Clinician-driven automated data preprocessing in nuclear medicine AI environments

Abstract

Background

Artificial Intelligence (AI) approaches in clinical science require extensive data preprocessing (DP) steps prior to building AI models. Establishing DP pipelines is a non-trivial task, mainly driven by purely mathematical rules and done by data scientists. Nevertheless, clinician presence shall be paramount at this step. The study proposes a data preprocessing approach driven by clinical domain knowledge, where clinician input, in form of explicit and non-explicit rules, directly impacts the algorithms’ decision-making processes, thus, making the DP planning phase more inclusive for clinicians.

Methods

The rule set table (RST) was introduced as interface which accepts clinician’s input as formal rules (including four actions: exp-keep, exp-remove, pref-keep, pref-remove features or samples) in human-readable form and translates it to machine readable input for preprocessing algorithms.

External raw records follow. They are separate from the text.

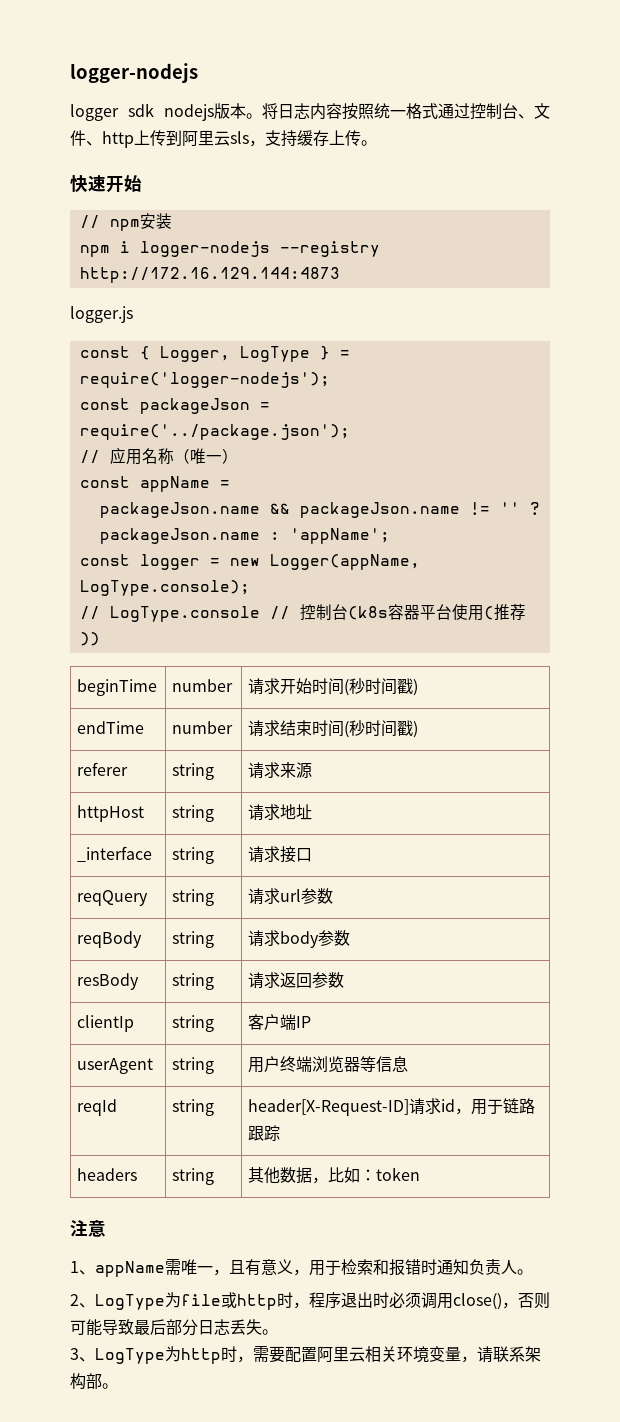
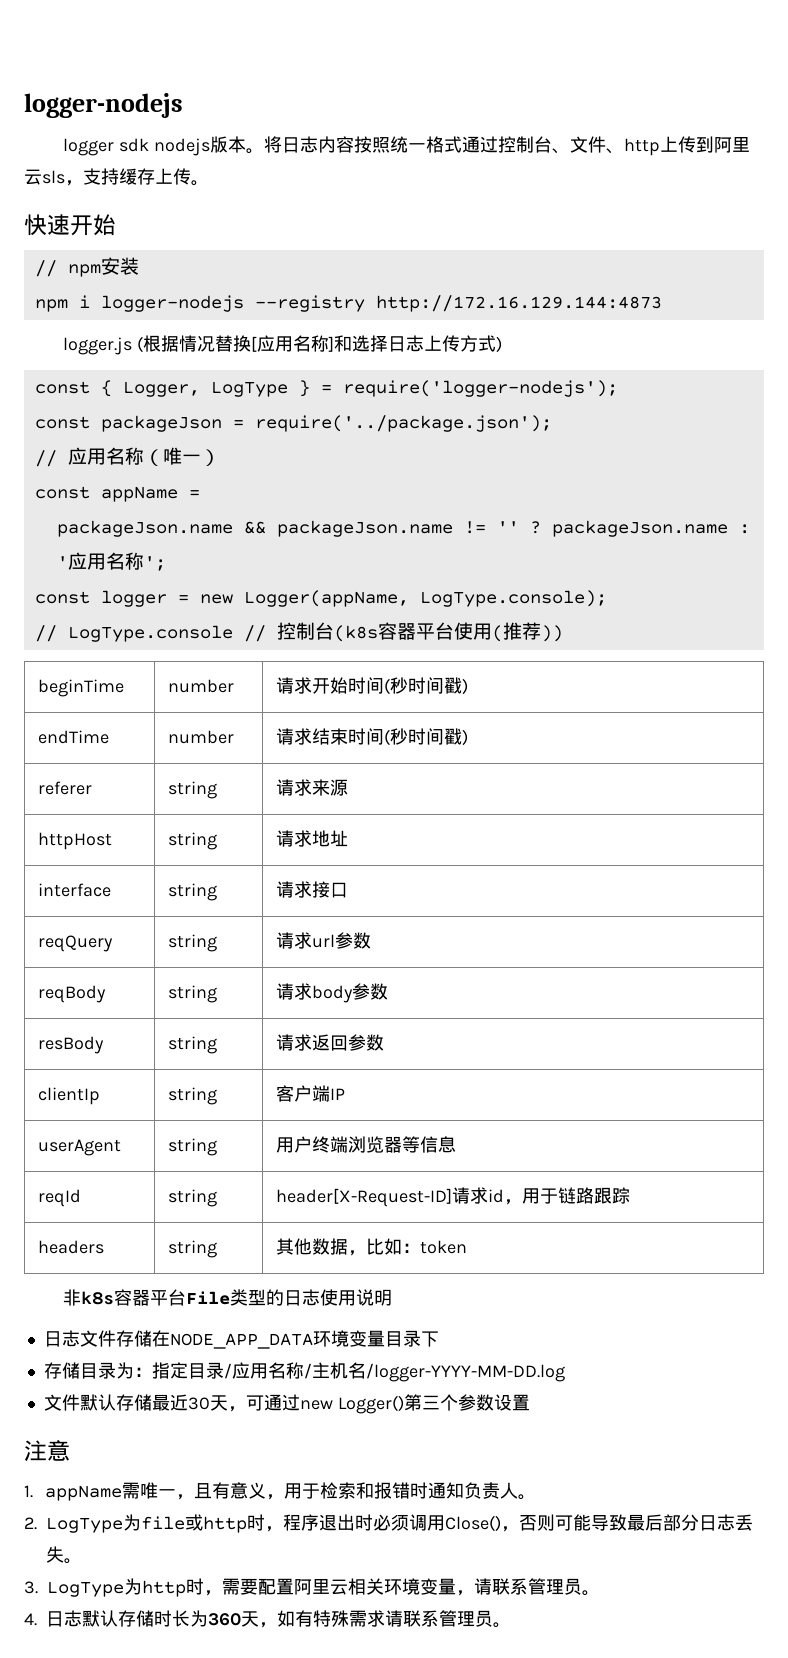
(133, 314) none -> [137,335,503,353] (根据情况替换[应用名称]和选择日志上传方式)
[289,528,390,544] 'appName'; -> [56,552,166,571] '应用名称';
[77,846,153,862] _interface -> [37,883,111,897] interface
(421, 1174) none -> [63,1289,393,1306] [43,1330,439,1349] [43,1362,565,1382] [43,1394,530,1414] // 非k8s容器平台File类型的日志使用说明 // 日志文件存储在NODE_APP_DATA环境变量目录下 // 存储目录为：指定目录/应用名称/主机名/logger-YYYY-MM-DD.log // 文件默认存储最近30天，可通过new Logger()第三个参数设置
[70,1261,95,1275] 1、 -> [24,1485,33,1498] 1.
[70,1294,95,1308] 2、 -> [24,1517,37,1530] 2.
[453,1293,502,1310] close() -> [445,1515,501,1532] Close()
[70,1348,95,1362] 3、 -> [24,1581,38,1594] 3.
[525,1346,541,1362] [70,1373,118,1390] 架构部。 -> [528,1578,600,1596] [24,1610,511,1628] 管理员。 // 4.日志默认存储时长为360天，如有特殊需求请联系管理员。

A collection of commonly used algorithms was incorporated for data preprocessing of various clinical cohorts in both single and multi-center scenarios. The impact of RST was evaluated by utilizing 100-fold Monte Carlo cross-validation scheme for prostate and glioma cohorts (single center) with 80 − 20% training-testing split. Furthermore, diffuse large B-cell lymphoma (DLBCL) cohort was evaluated by using Center 1 as training and Center 2 as testing cohort for clinical endpoint prediction. Both scenarios were investigated in manual and automated data preprocessing setups across all cohorts. The XGBoost algorithm was employed for classification tasks across all established models. Predictive performance was estimated by confusion matrix analysis in validation samples of all cohorts. The performance of RST across all actions as well as without RST were compared in both manual and automated settings for each respective cohort.

Results

Performance increase of ML models with manual preprocessing combined with RST was up-to 18% balanced accuracy (BACC) compared to models without RST. The ML models with “exp-keep” and “pref-keep” instructions showed highest performance increase of + 18% BACC (glioma), + 6% BACC (prostate) and + 3% BACC (DLBCL) compared to other models across all datasets.

Conclusion

The study demonstrated the added value of RST in predictive performance of oncology-specific ML models, hence, serving as proof of concept of a more inclusive clinician-driven DP process in future studies.